**Supplied data**:
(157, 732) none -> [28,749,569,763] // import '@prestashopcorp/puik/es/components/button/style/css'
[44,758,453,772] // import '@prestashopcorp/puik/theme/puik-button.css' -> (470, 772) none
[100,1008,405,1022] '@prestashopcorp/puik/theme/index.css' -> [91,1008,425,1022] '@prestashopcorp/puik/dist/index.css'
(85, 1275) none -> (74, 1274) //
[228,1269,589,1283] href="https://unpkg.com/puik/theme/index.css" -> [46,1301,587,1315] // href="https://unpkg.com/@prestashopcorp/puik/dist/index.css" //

---

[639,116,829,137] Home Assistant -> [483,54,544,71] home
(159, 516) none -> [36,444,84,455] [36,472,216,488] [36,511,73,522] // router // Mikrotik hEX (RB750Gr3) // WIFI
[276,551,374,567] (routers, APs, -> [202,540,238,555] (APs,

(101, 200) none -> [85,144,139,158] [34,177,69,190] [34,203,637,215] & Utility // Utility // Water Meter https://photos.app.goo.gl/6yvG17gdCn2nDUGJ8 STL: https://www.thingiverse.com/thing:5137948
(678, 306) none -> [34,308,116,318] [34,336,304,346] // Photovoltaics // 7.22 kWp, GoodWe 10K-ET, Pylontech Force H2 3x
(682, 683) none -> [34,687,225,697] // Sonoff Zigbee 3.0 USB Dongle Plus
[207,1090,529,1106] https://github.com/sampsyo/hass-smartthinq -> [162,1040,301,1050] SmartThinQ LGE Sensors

**Task directions**:
I'd like the lines above from the one with "[639,116,829,137] Home Assistant" up to and including the one with "[276,551,374,567] (routers, APs, ->" copied exactly, with no other lines.

**Expected output**:
[639,116,829,137] Home Assistant -> [483,54,544,71] home
(159, 516) none -> [36,444,84,455] [36,472,216,488] [36,511,73,522] // router // Mikrotik hEX (RB750Gr3) // WIFI
[276,551,374,567] (routers, APs, -> [202,540,238,555] (APs,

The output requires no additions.